#### ASSIGNMENT
In the material below, find each line holding the string "circle" and copy it.
• • • •
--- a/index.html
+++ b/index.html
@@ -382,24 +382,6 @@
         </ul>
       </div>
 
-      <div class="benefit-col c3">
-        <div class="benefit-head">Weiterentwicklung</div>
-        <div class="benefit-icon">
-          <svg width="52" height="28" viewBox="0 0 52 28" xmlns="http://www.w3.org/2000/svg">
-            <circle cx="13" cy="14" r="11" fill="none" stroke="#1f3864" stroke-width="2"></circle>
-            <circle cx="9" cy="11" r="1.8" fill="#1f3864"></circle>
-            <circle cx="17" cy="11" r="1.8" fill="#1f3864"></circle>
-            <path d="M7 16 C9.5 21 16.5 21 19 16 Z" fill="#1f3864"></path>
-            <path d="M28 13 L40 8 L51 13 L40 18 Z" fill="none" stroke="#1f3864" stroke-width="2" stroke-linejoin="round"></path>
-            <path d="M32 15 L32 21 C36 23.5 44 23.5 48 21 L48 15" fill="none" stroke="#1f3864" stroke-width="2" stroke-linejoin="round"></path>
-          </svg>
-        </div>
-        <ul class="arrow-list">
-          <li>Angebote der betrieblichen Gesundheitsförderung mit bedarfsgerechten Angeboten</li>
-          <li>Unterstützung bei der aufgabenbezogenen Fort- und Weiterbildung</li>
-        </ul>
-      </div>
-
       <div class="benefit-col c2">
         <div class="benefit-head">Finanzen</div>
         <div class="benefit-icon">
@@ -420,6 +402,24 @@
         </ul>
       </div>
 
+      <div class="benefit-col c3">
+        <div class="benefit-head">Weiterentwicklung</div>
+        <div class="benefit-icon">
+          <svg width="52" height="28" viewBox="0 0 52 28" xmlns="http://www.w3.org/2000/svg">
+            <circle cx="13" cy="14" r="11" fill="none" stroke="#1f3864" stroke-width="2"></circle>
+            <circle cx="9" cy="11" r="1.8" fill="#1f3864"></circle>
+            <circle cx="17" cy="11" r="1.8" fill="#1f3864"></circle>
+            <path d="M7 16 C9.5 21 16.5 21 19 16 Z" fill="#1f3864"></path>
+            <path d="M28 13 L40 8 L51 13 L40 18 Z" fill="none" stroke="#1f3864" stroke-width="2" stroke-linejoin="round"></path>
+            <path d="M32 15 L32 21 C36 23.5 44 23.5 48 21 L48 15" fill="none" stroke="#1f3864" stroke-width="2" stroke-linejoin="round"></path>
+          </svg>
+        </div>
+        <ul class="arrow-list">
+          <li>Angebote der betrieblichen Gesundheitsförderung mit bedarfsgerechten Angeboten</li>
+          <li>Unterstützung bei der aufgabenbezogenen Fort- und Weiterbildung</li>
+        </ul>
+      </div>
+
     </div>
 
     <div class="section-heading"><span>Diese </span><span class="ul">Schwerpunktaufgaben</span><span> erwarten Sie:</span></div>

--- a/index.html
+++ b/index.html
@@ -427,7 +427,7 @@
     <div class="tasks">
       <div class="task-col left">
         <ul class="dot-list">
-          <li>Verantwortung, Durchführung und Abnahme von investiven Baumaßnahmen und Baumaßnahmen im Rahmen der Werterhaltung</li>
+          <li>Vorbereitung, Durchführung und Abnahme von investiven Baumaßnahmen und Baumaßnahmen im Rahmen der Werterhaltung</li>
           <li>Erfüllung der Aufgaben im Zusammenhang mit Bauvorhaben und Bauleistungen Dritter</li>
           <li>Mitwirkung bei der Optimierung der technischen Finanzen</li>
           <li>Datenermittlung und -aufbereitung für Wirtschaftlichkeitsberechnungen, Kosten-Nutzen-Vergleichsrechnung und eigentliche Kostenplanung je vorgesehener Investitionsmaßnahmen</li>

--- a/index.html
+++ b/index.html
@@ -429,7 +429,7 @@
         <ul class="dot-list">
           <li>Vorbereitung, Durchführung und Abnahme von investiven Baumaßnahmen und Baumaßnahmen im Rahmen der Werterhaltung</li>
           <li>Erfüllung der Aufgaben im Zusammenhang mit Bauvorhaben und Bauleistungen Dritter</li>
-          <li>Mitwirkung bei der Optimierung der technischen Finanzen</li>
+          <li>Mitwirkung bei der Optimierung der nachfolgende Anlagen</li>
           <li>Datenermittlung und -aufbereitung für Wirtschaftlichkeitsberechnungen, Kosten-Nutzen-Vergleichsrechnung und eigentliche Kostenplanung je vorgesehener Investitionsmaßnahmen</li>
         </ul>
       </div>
• • • •
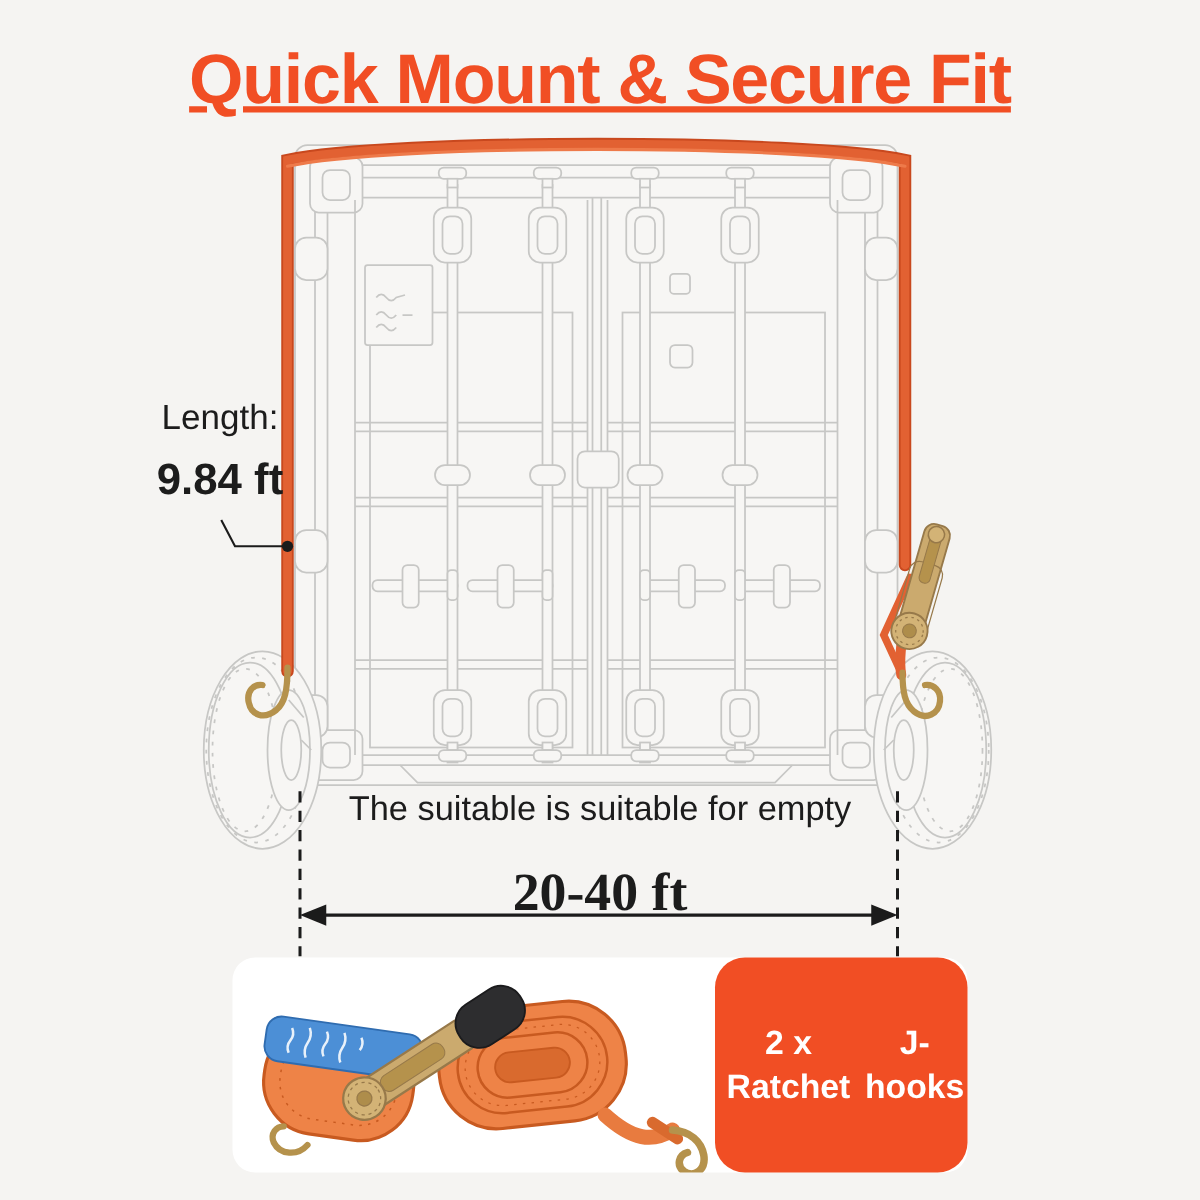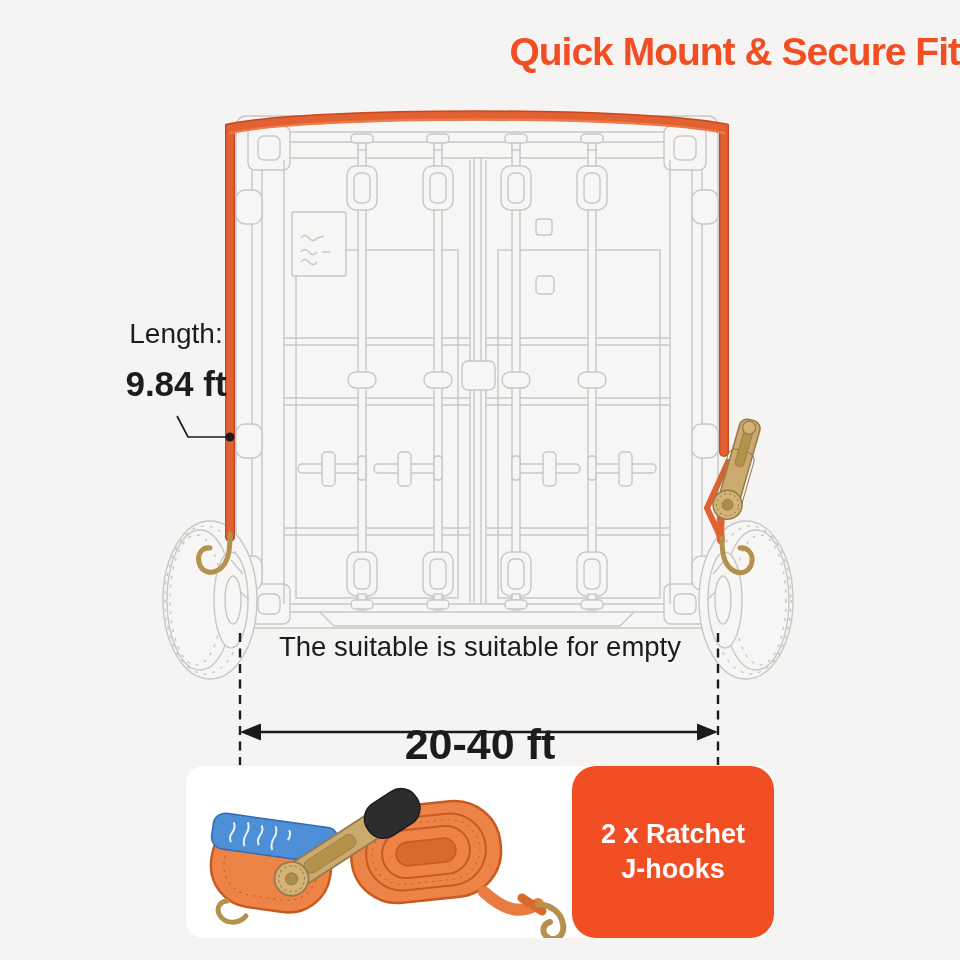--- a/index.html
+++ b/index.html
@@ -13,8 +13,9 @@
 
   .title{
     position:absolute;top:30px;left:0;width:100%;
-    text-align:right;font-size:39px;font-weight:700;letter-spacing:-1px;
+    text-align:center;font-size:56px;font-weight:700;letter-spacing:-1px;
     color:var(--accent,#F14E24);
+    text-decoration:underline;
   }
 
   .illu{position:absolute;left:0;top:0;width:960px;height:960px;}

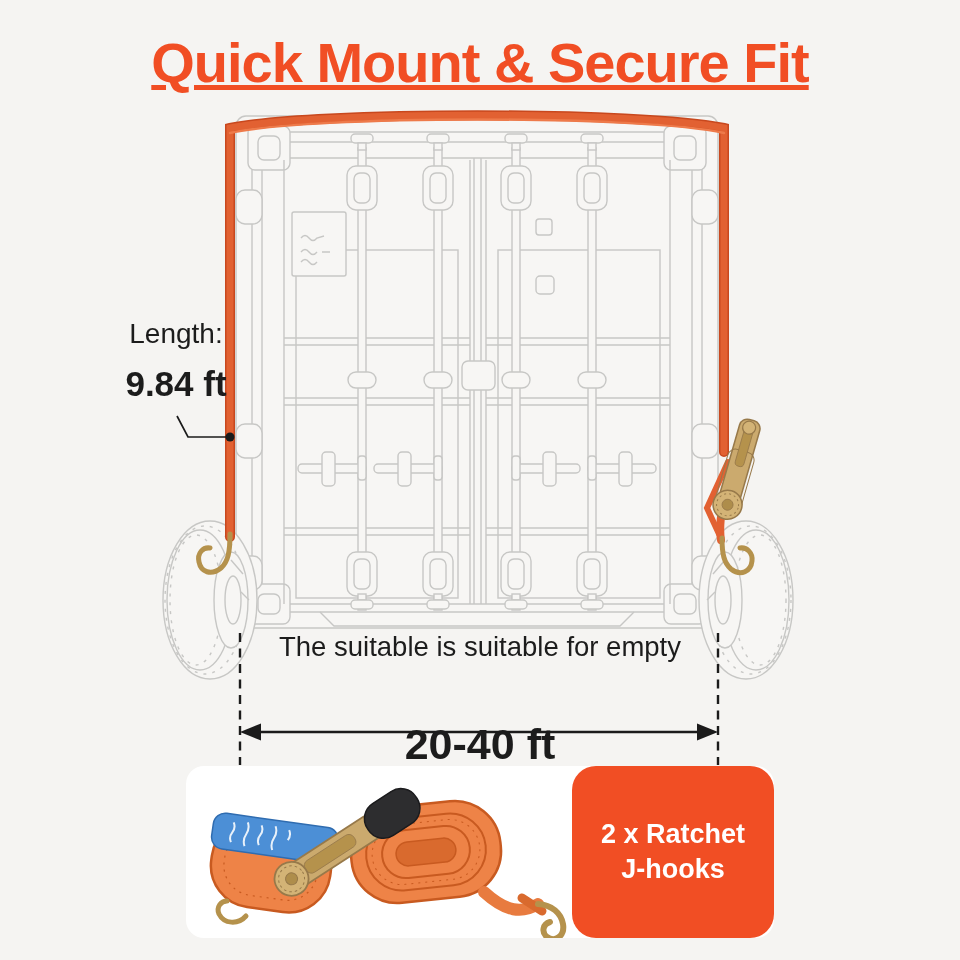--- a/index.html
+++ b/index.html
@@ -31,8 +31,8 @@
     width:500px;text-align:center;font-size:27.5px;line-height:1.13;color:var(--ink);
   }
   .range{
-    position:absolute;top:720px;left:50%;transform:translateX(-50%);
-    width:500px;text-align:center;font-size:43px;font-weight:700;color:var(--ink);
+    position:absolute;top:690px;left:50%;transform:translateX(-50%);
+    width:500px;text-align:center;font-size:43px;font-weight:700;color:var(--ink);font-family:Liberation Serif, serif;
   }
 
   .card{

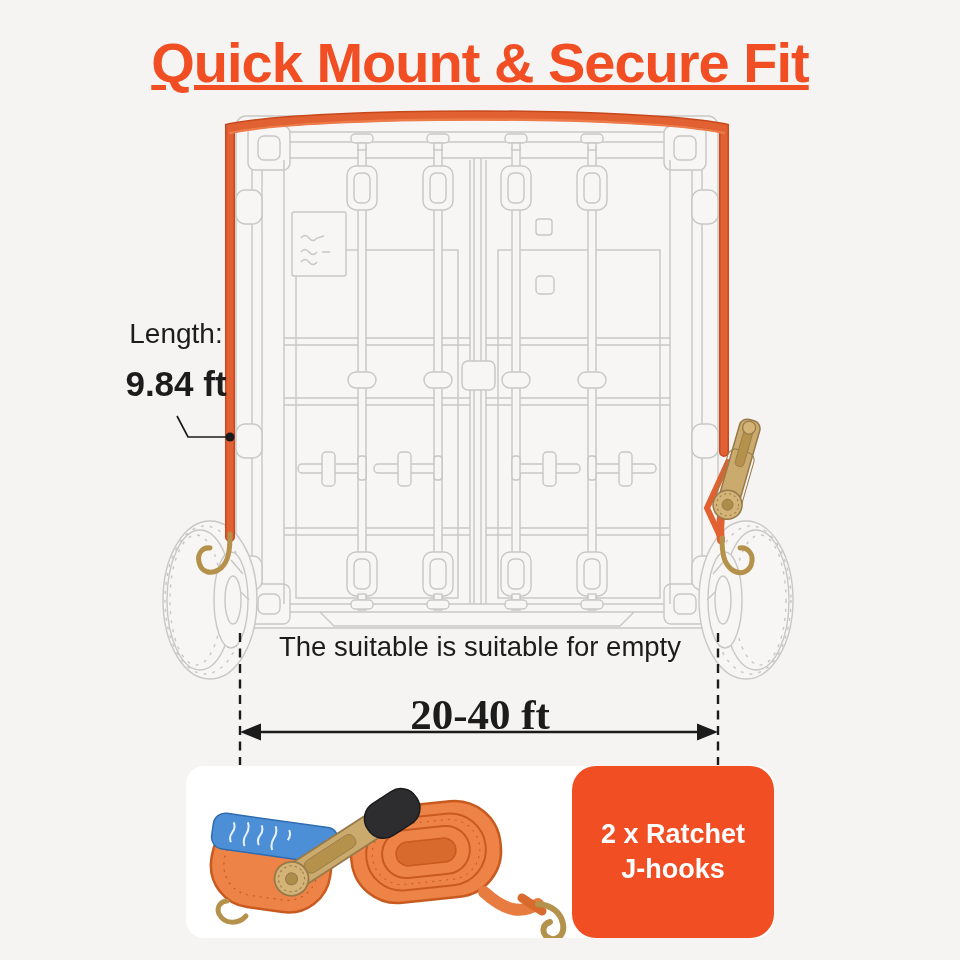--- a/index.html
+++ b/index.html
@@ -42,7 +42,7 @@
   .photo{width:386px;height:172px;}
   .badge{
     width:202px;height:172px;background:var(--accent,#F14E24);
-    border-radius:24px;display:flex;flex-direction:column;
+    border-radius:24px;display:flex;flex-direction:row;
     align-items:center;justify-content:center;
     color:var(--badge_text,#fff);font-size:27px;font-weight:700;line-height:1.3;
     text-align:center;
• • • •
#### SOLUTION
-            <circle cx="13" cy="14" r="11" fill="none" stroke="#1f3864" stroke-width="2"></circle>
-            <circle cx="9" cy="11" r="1.8" fill="#1f3864"></circle>
-            <circle cx="17" cy="11" r="1.8" fill="#1f3864"></circle>
+            <circle cx="13" cy="14" r="11" fill="none" stroke="#1f3864" stroke-width="2"></circle>
+            <circle cx="9" cy="11" r="1.8" fill="#1f3864"></circle>
+            <circle cx="17" cy="11" r="1.8" fill="#1f3864"></circle>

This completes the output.